Westfalen-Blatt: Das WESTFALEN-BLATT (Bielefeld) zu Papst zur Ökumene
Bielefeld (ots)
Der zweite Tag des Papstbesuches war geprägt von großen Gesten und Symbolik, nicht aber von großen Worten. Und auch wenn am »Tag der Ökumene« einige drängende Fragen unbeantwortet geblieben sind, war Benedikts Auftritt im Augustinerkloster zu Erfurt historisch und zugleich ein starkes Signal. Der Freitag endete mit bewegenden Bildern und einer regelrechten Euphorie im erzkatholischen Eichsfeld - fast 90 000 Pilger jubelten dem Heiligen Vater zu.
Es war keine Überraschung, dass das Oberhaupt der Katholischen Kirche in Erfurt nicht zu den großen Reformen aufgerufen hat. Der Papst ging nicht auf den Wunsch nach gemeinsamer Eucharistiefeiern von Katholiken und Protestanten ein. Und auch die Themen Erleichterungen für gemischt-konfessionelle Paare oder die Aufhebung des Banns gegen Luther ließ er aus. Warum?

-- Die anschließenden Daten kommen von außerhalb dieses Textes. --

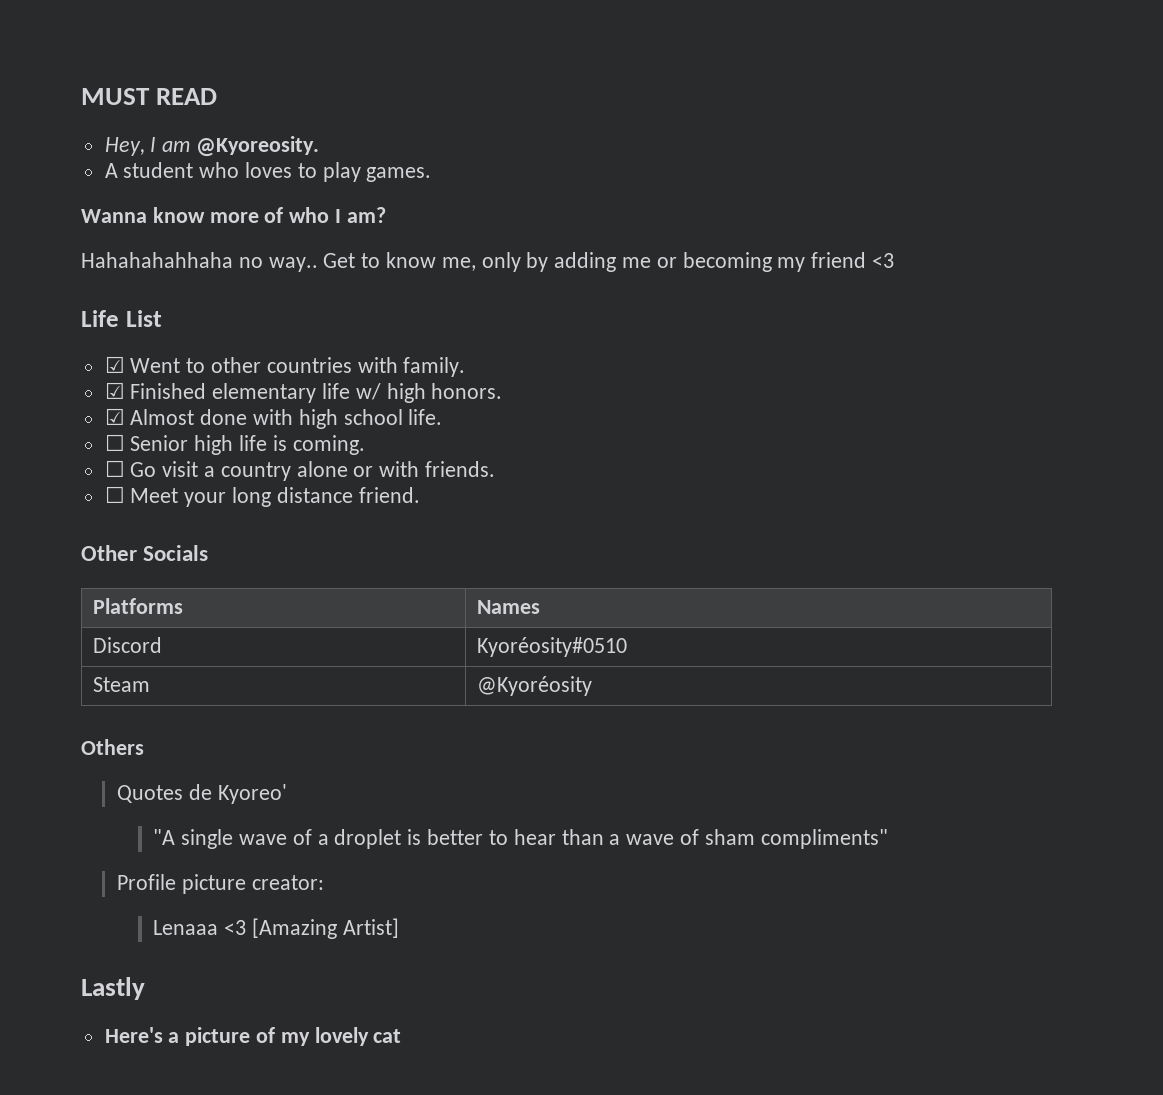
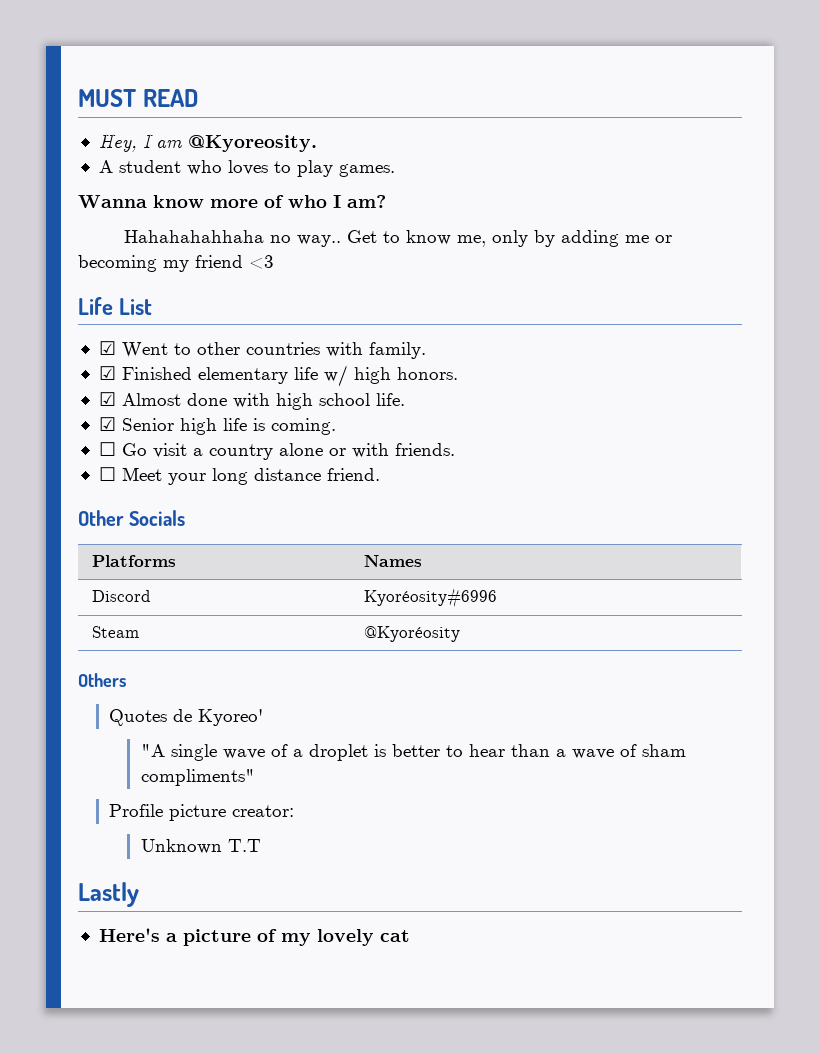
- ☐ Senior high life is coming.
+ ☑ Senior high life is coming.
- Discord | Kyoréosity#0510
+ Discord | Kyoréosity#6996
- Lenaaa <3 [Amazing Artist]
+ Unknown T.T

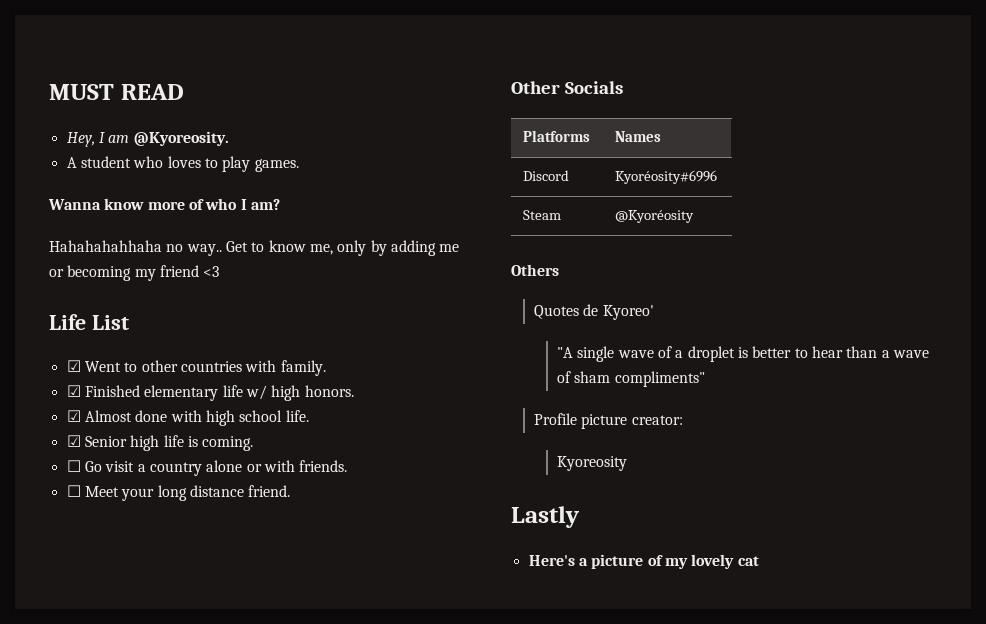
- Unknown T.T
+ Kyoreosity

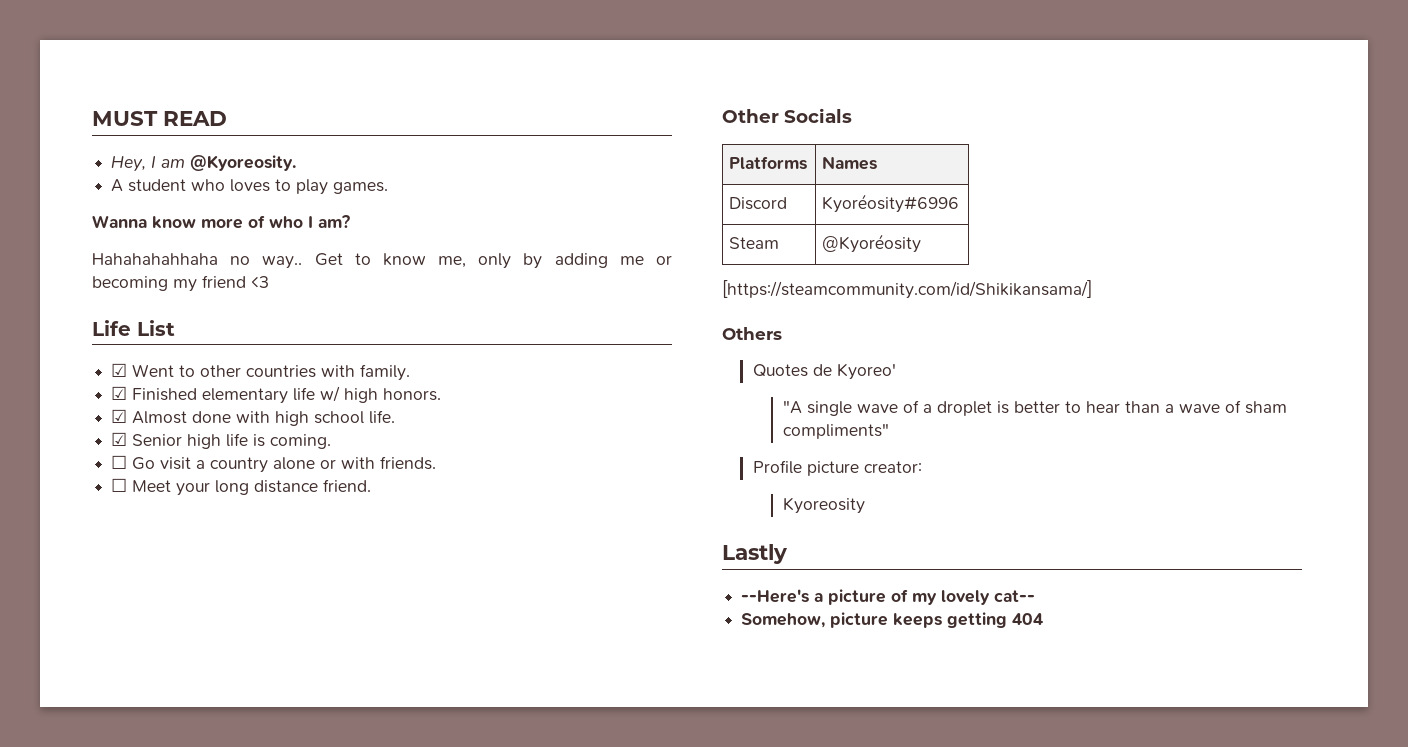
+ [https://steamcommunity.com/id/Shikikansama/]
- Here's a picture of my lovely cat
+ --Here's a picture of my lovely cat--
+ Somehow, picture keeps getting 404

Für Benedikt XVI. ist die Annäherung der christlichen Kirchen nicht etwas, das in Form eines Vertrages ausgehandelt werden könnte. Wörtlich sagte er: »Der Glaube der Christen beruht nicht auf einer Abwägung unserer Vor- und Nachteile. Ein selbst gemachter Glaube ist wertlos.« Übersetzt heißt das: Wir sind noch nicht so weit. Die Kirchen sind es nicht, und die Gesellschaft ist es auch nicht. Richtige Einheit funktioniert nur durch tieferes Hineindenken und Hineinleben in den Glauben.
Der Papst ist ein Meister des diplomatischen Wortes. Man muss schon zwischen den Zeilen lesen, um zu erahnen, wie sich der Papst die Zukunft der christlichen Kirchen vorstellt. Obwohl Benedikt XVI. das starke Vorankommen der Ökumene betont hat, sind die Trennlinien zwischen beiden Kirchen nach wie vor spürbar. Heißt im Klartext: Ökumene ist gut und sinnvoll, zu viel Ökumene und zu schnelle Reformen sind (noch) nicht gewünscht. Dazu passt die These des Philosophen Richard David Precht: Je liberaler die katholische Kirche wird, desto mehr muss sie den Verfall fürchten.
Aber so sehr die Gläubigen der evangelischen Kirche auch enttäuscht sein mögen, so sehr haben sie auch Grund zur Freude: Der Papst hat das Kloster besucht, in dem Martin Luther vor 500 Jahren als katholischer Mönch lebte, danach seine reformatorischen Einsichten hatte und die Spaltung der abendländischen Kirchen begann. In Erfurt begegneten 20 Vertreter der katholischen Kirche 20 Gesandten der evangelischen. Somit gilt das ökumenische Gespräch kirchenpolitisch als Höhepunkt der Reise. Die Bereitschaft des Vatikans zum Treffen an diesem Ort ist eine große Geste.
Präses Nikolaus Schneider hat den Papst nach Erfurt eingeladen und er ist gekommen. Auch wenn sich manche mehr versprochen haben: Protestanten und Katholiken sind wieder ein bisschen näher gerückt - nicht mehr, aber auch nicht weniger.